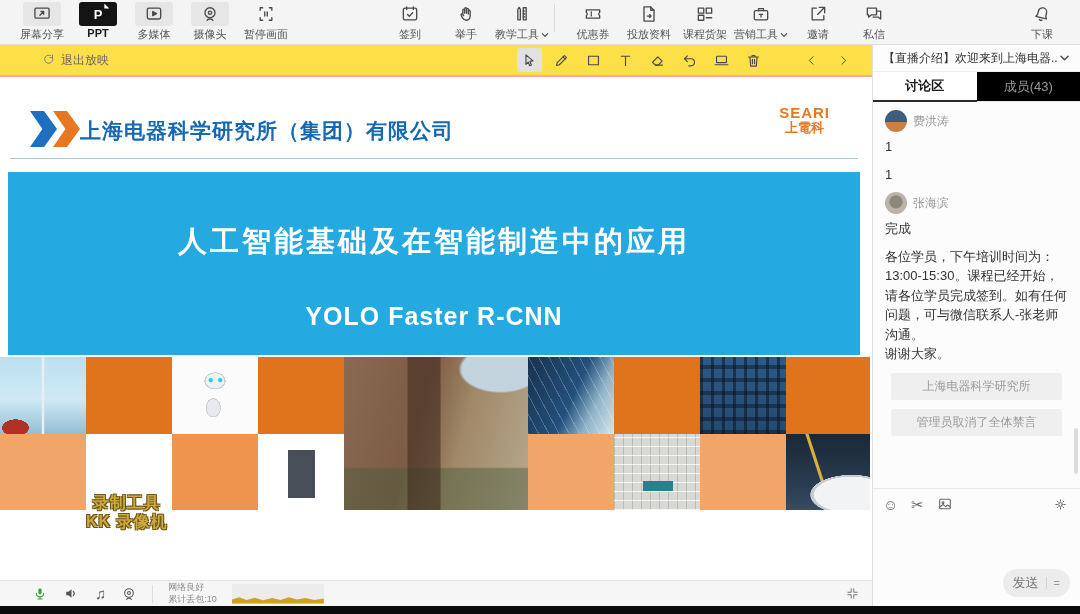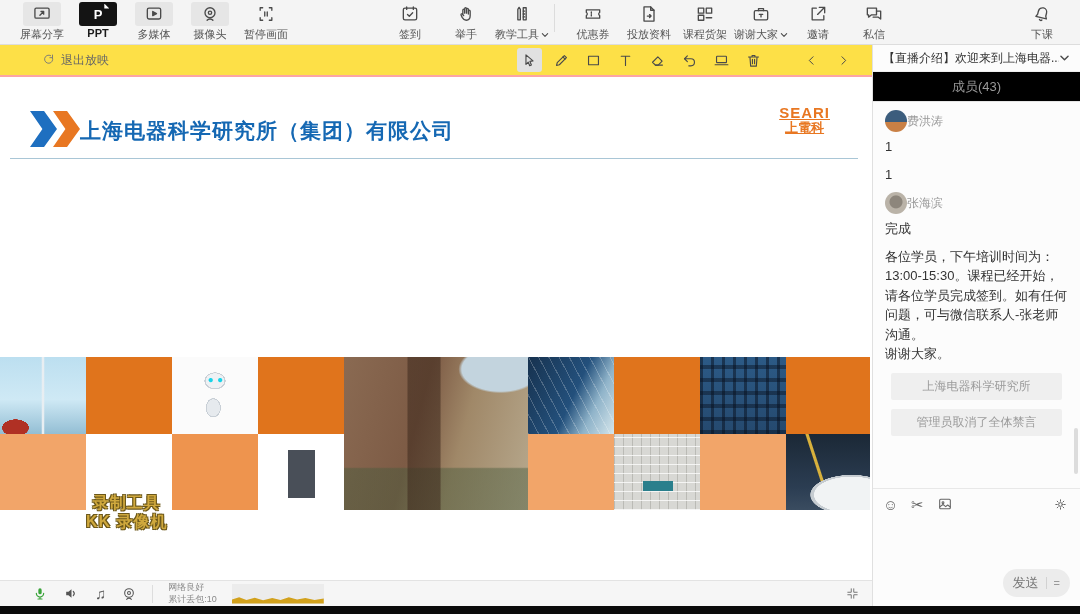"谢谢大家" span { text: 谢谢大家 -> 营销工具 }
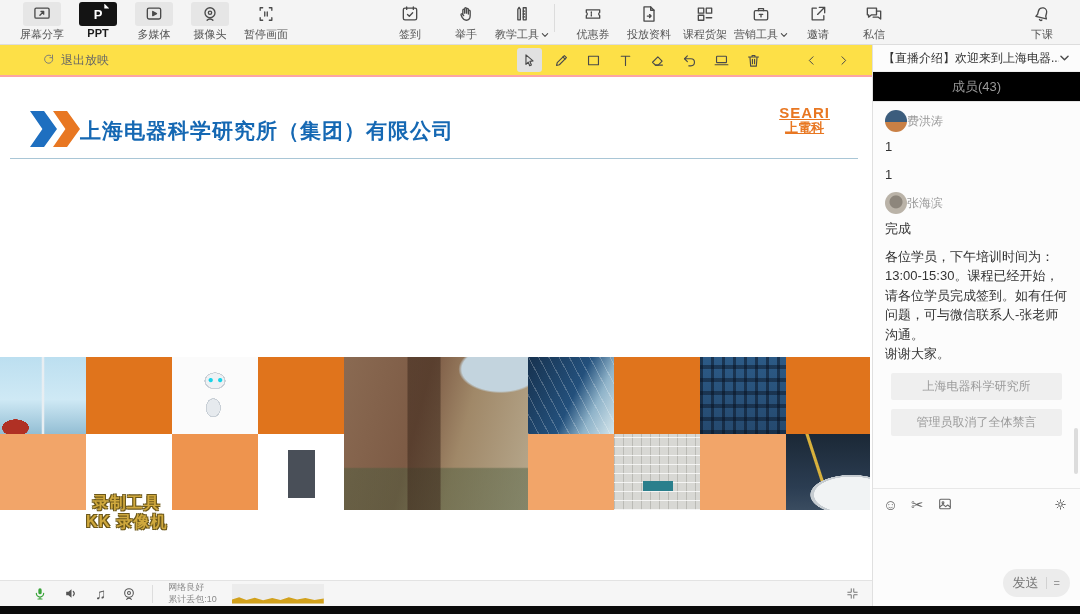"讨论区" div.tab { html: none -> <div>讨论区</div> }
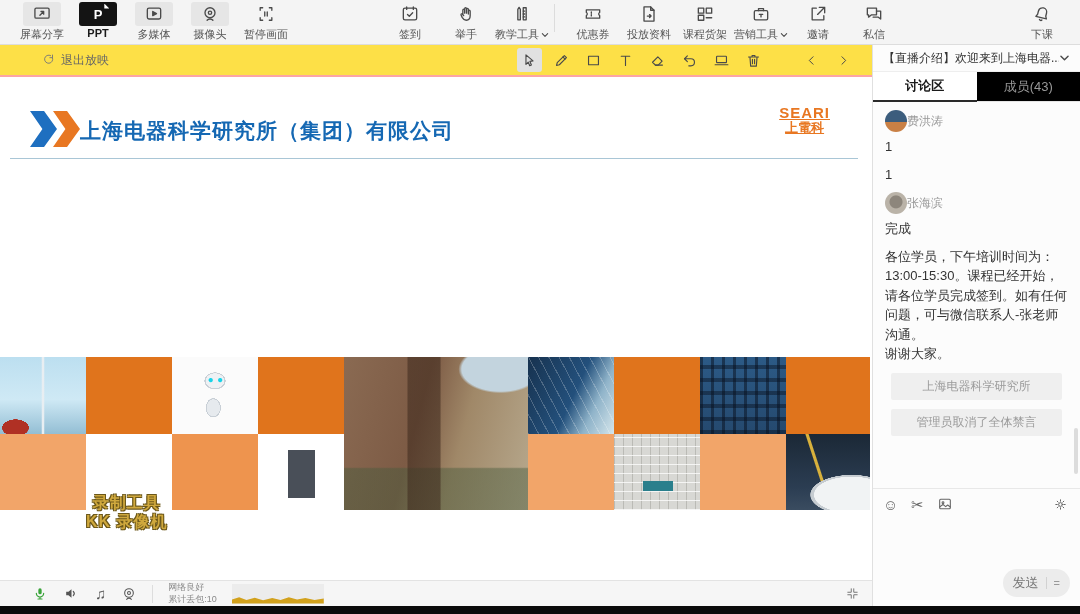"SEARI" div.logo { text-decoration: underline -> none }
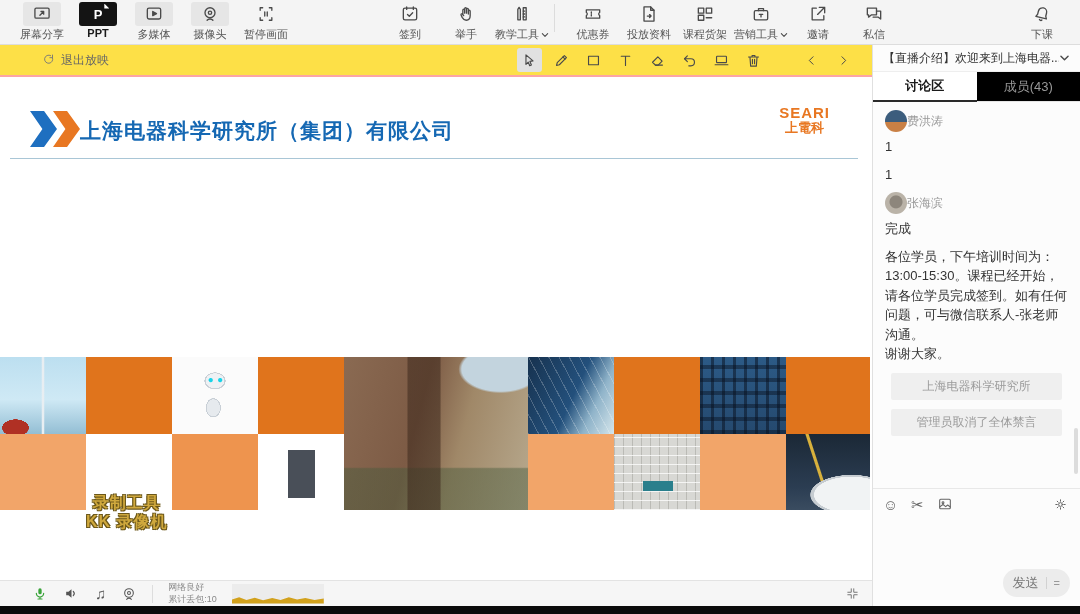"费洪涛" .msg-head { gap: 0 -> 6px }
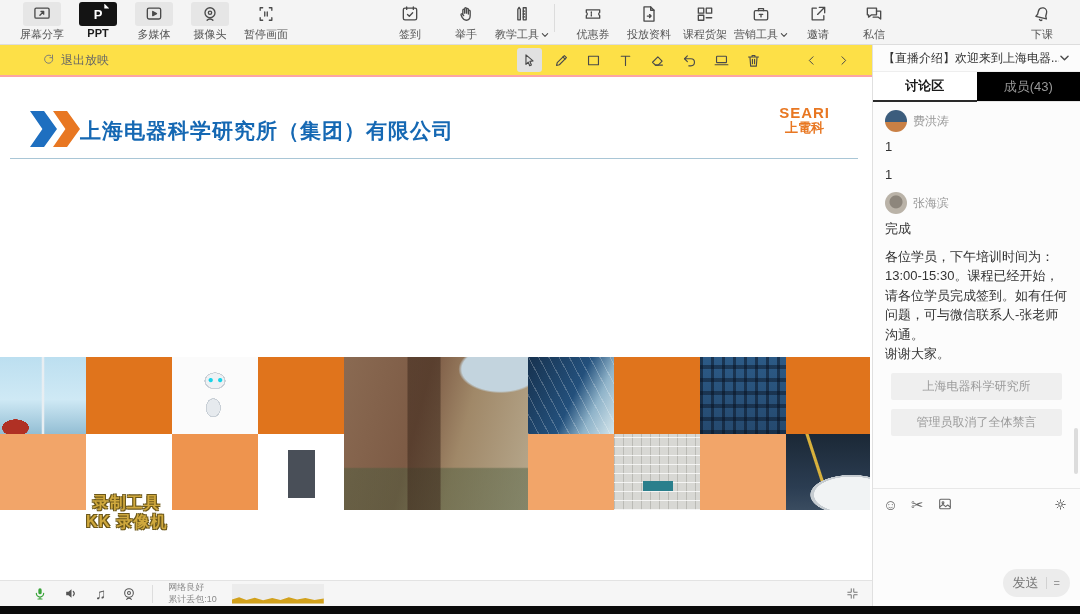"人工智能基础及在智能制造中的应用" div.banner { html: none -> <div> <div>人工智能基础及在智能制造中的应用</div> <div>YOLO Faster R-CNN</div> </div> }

* * *

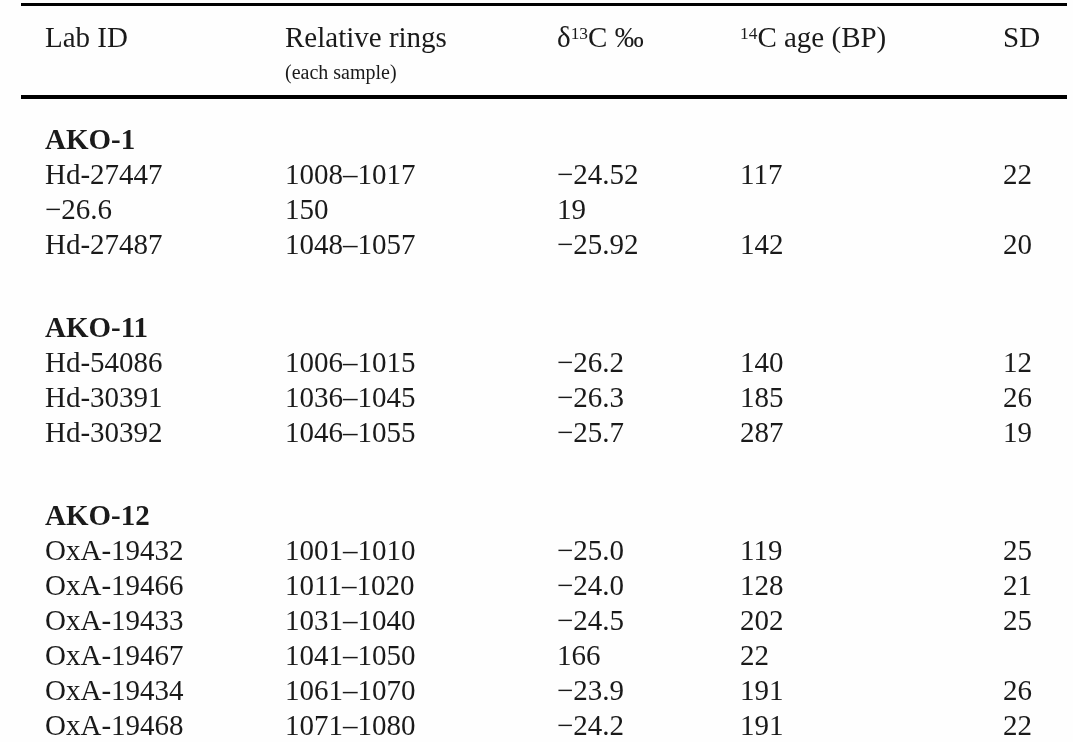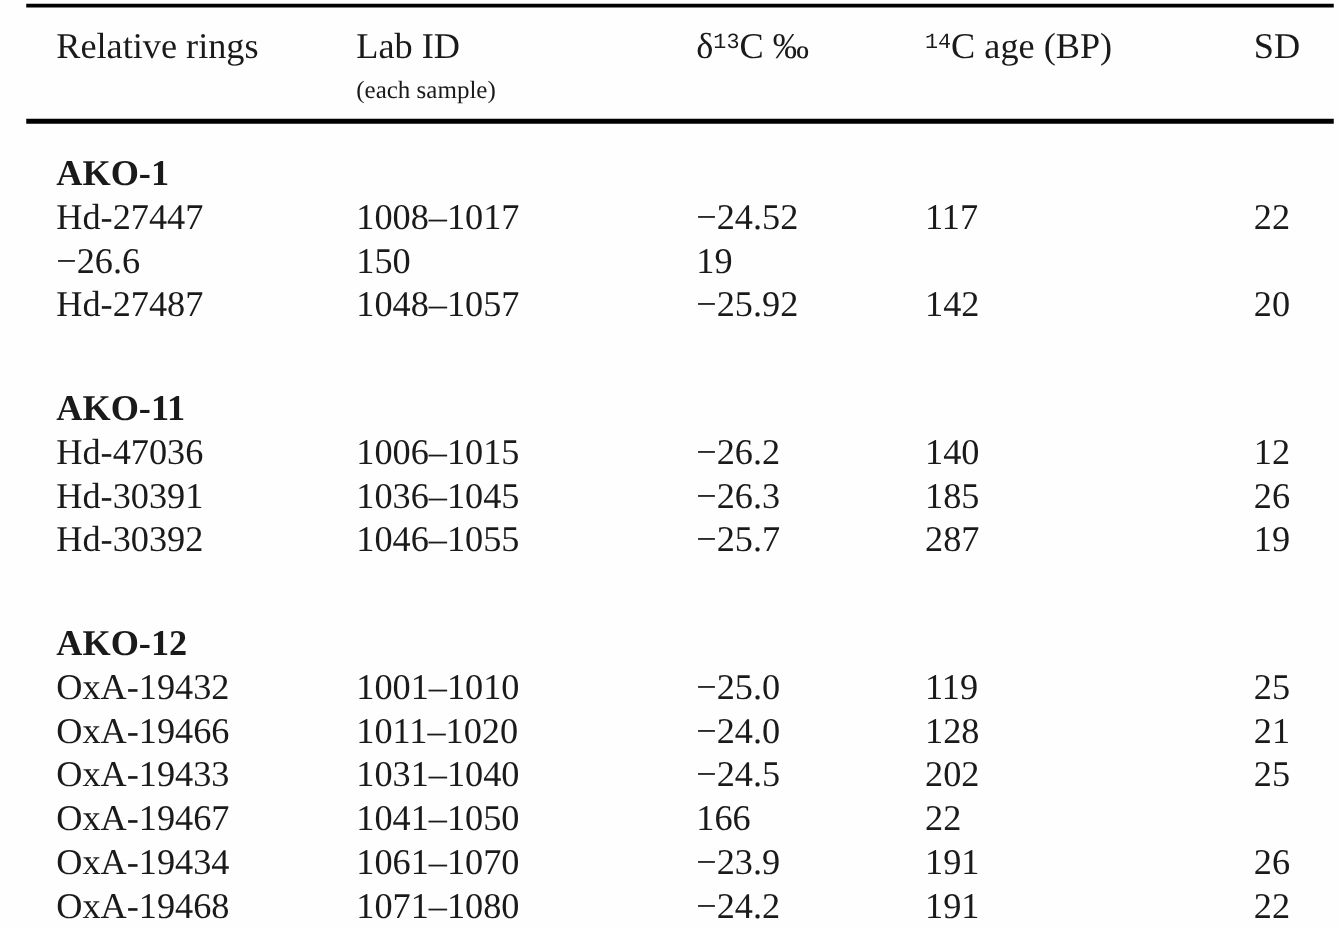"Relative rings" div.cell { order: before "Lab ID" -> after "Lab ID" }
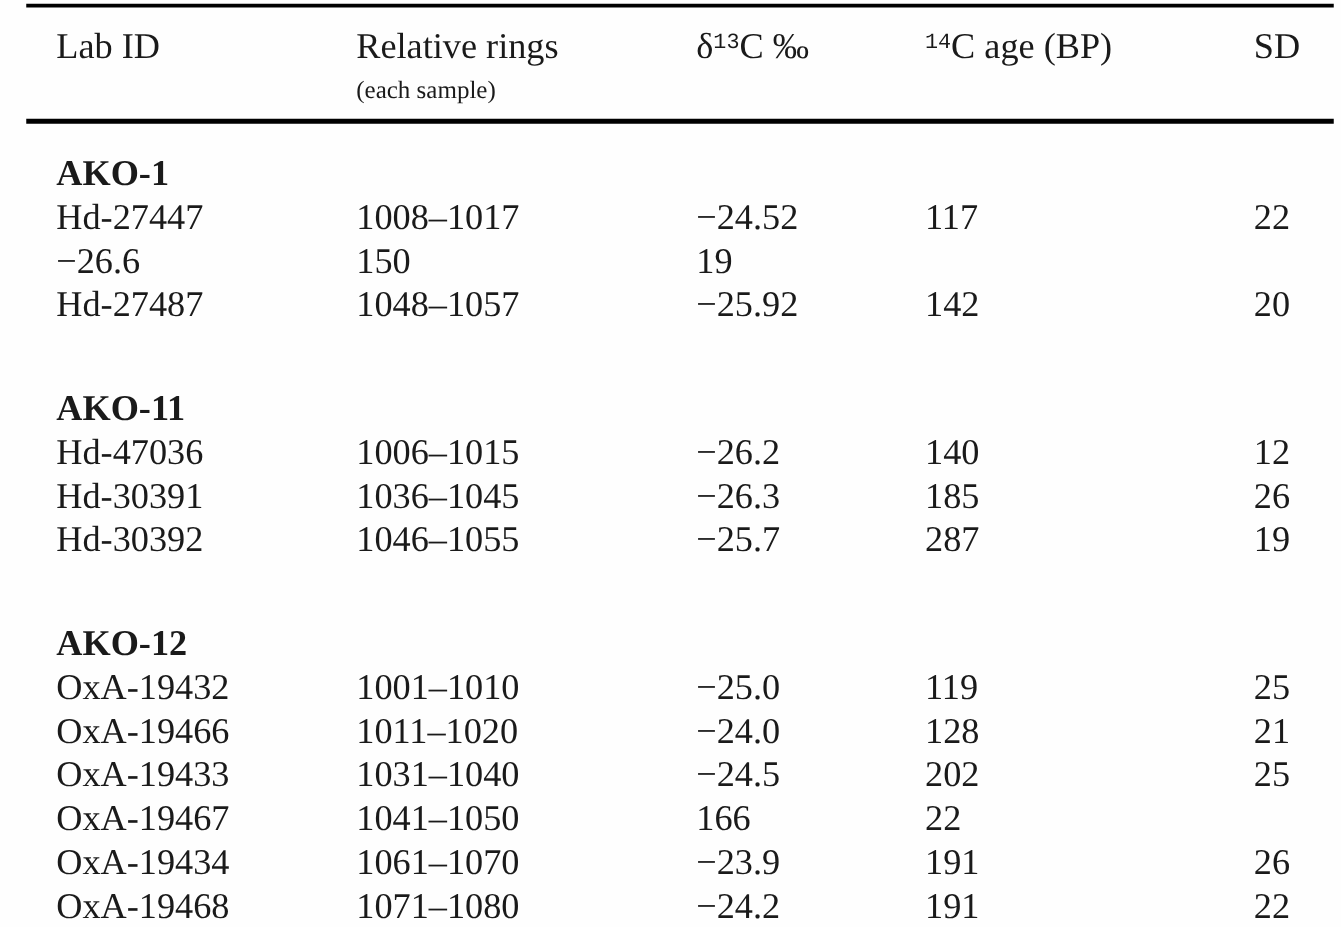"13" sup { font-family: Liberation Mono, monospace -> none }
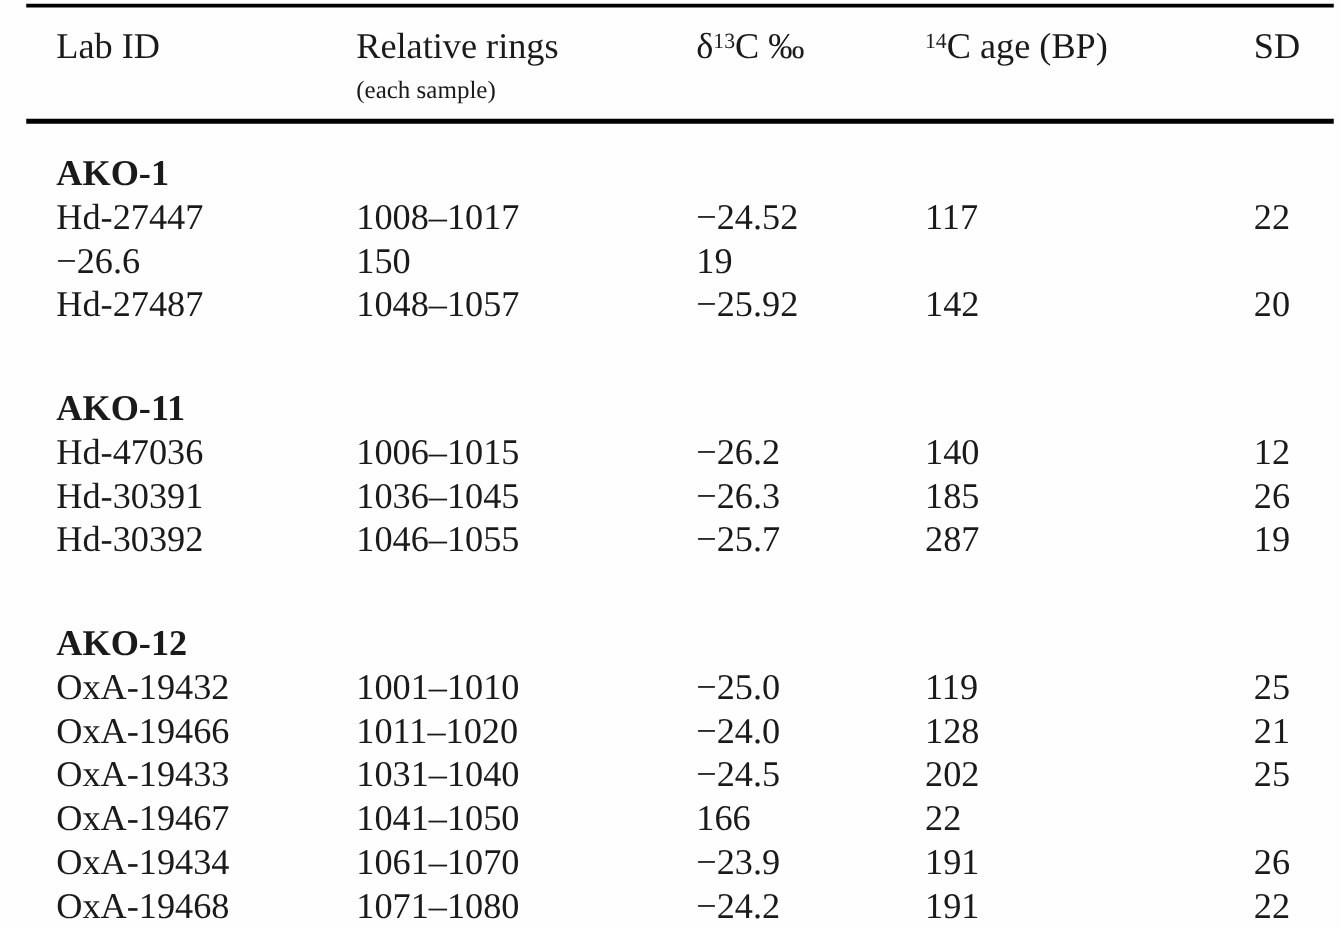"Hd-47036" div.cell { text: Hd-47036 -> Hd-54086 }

| WORK TO COMPLETE |
What belongs in the answer is each line above from the line with "text-decoration: underline ->" to the line with "-> <div> <div>人工智能基础及在智能制造中的应用</div>", inclusive, reproduced exactly and free of pictures.

| EXERCISE ANSWER |
"SEARI" div.logo { text-decoration: underline -> none }
"费洪涛" .msg-head { gap: 0 -> 6px }
"人工智能基础及在智能制造中的应用" div.banner { html: none -> <div> <div>人工智能基础及在智能制造中的应用</div> <div>YOLO Faster R-CNN</div> </div> }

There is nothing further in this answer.